Hatalarımızla Yüzleşebiliyor muyuz?
Modern hayat tarzı ben merkezli bir hayat tarzını teşvik ediyor. Hayatın amacını da neredeyse sadece insanın kendisi için yaşaması şeklinde tanımlıyor. Bu bencil, hazcı, dünyaperest anlayış kaçınılmaz olarak kibir ve istiğna halini besliyor. Kibrin ise her şerrin kaynağı olduğunu biliyoruz. Yine biliyoruz ki ancak acziyetinin bilincinde olan insan sınırını idrak edebiliyor ve ölçüsüzleşmekten, müstağnileşmekten kendisini koruyabiliyor.
Rabbimizin lütfuyla bilmediklerimizi öğreniyoruz; bir şeyler yapmaya muktedir kılınıyoruz. Bunlar hep hamd etmemizi gerektiren haller. Bize bilmediğimizi öğreten, hayırlı ameller işlemeyi nasip buyuran, şeytanın tuzaklarına karşı bizi uyaran Rabbimize hamd olsun. Ve ne mutlu gafur ve rahim olan Rabbimizin rahmeti sayesinde nefsinin fısıldadığı kötülüklerden korunduğunun bilincinde olanlara!

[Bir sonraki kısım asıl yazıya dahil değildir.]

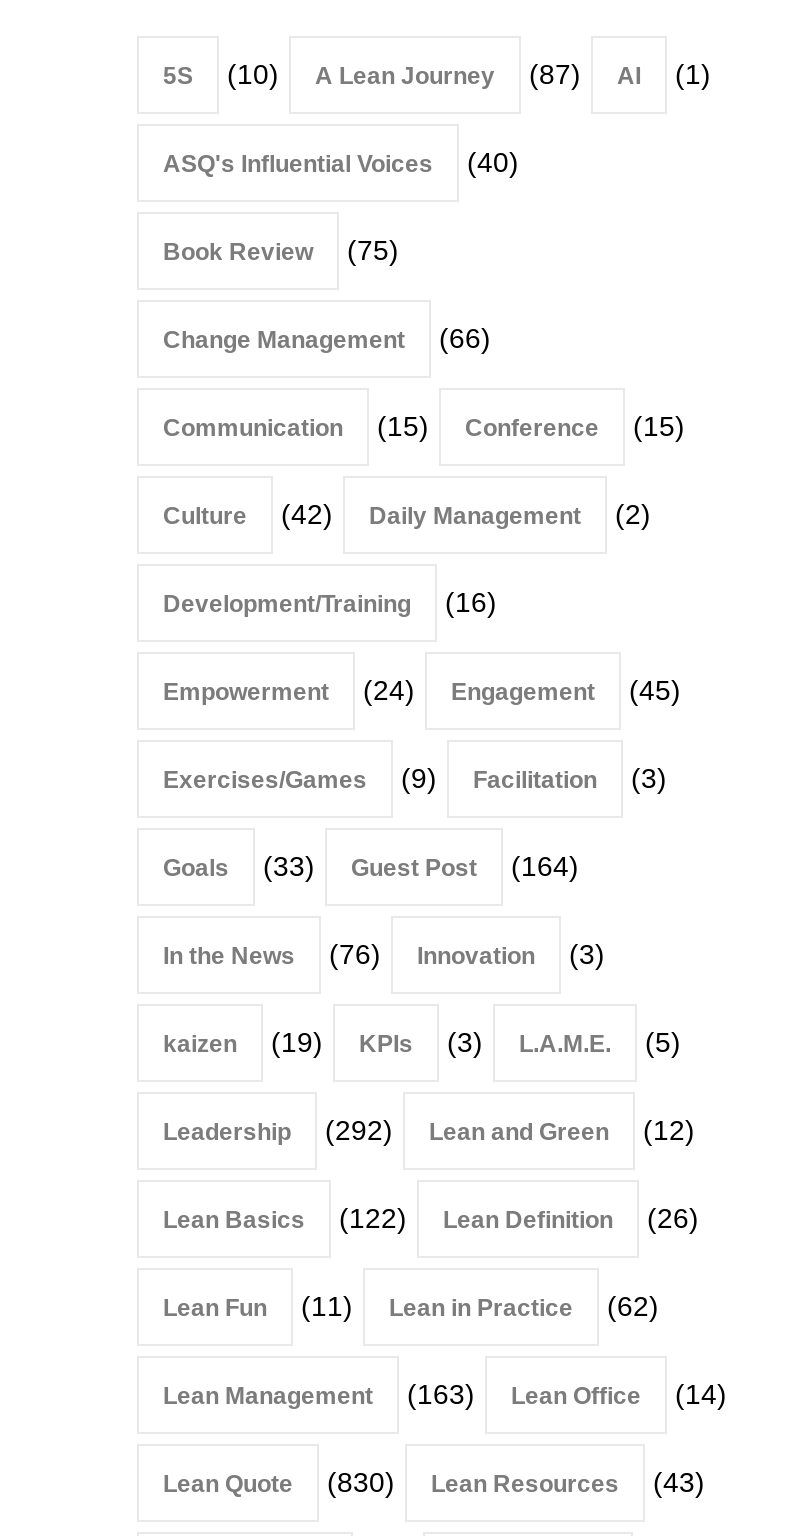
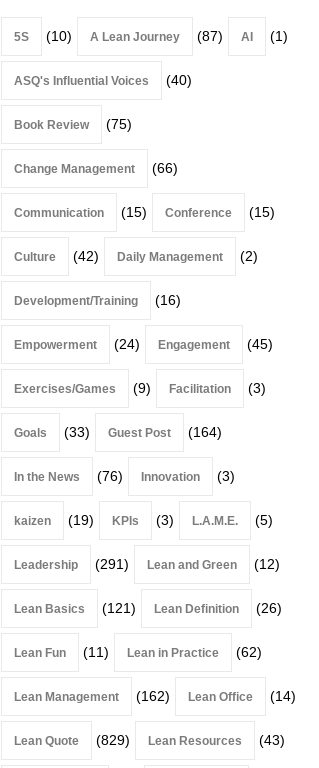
[163,1114,695,1146] Leadership (292) Lean and Green (12) -> [14,556,280,572] Leadership (291) Lean and Green (12)
[163,1202,699,1234] Lean Basics (122) Lean Definition (26) -> [14,600,282,616] Lean Basics (121) Lean Definition (26)
[163,1378,727,1410] Lean Management (163) Lean Office (14) -> [14,688,296,704] Lean Management (162) Lean Office (14)
[163,1466,705,1498] Lean Quote (830) Lean Resources (43) -> [14,732,285,748] Lean Quote (829) Lean Resources (43)

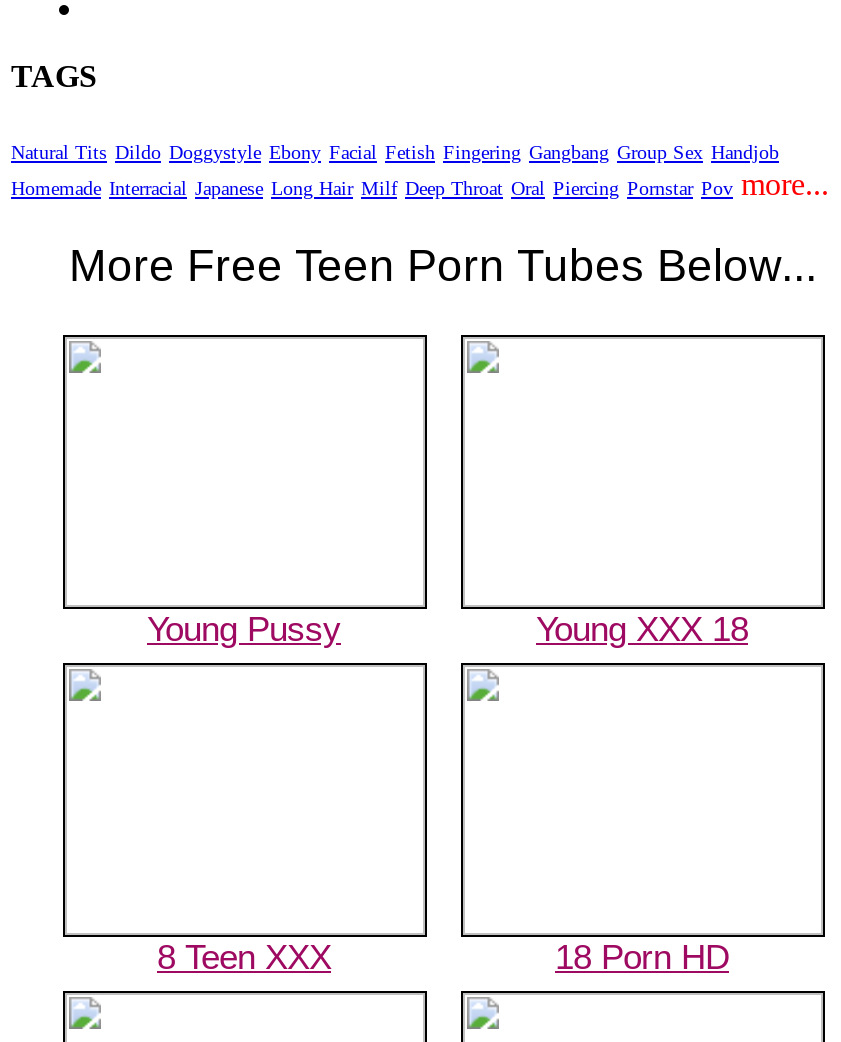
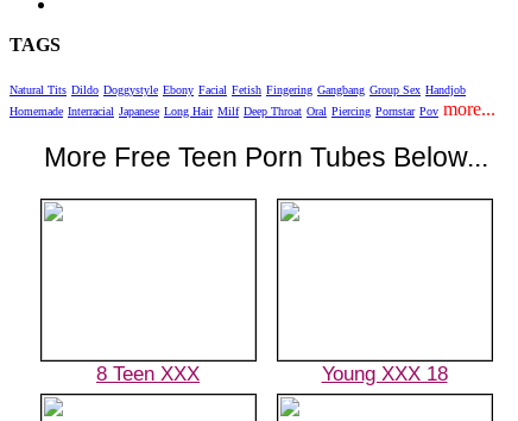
[147,609,748,649] Young Pussy | Young XXX 18 -> none
[555,937,729,977] 18 Porn HD -> [321,362,447,385] Young XXX 18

“Ben nefsimi temize çıkarmam, çünkü Rabbimin merhamet ettiği hariç, nefis kötülüğü emreder. Şüphesiz Rabbim gafurdur, rahimdir.” (Yusuf, 12/53)
“Ben bilirim, ben yaparım!” tavrı içinde müstağnileşen ve haddini aşanların hali ise ne kötüdür! Bu tavır Rabbe karşı nankörleşmeye kapı araladığı gibi, insanlara karşı sevimsizleşmeyi de beraberinde getirmektedir. Oysa bildiklerimize kıyasla bilmediklerimizin bir hayli fazla olduğu açıktır. Aynı şekilde hayırlı amellerimiz mevcut olsa da yapmadıklarımızın yaptıklarımızdan çok daha fazla olduğu kesindir.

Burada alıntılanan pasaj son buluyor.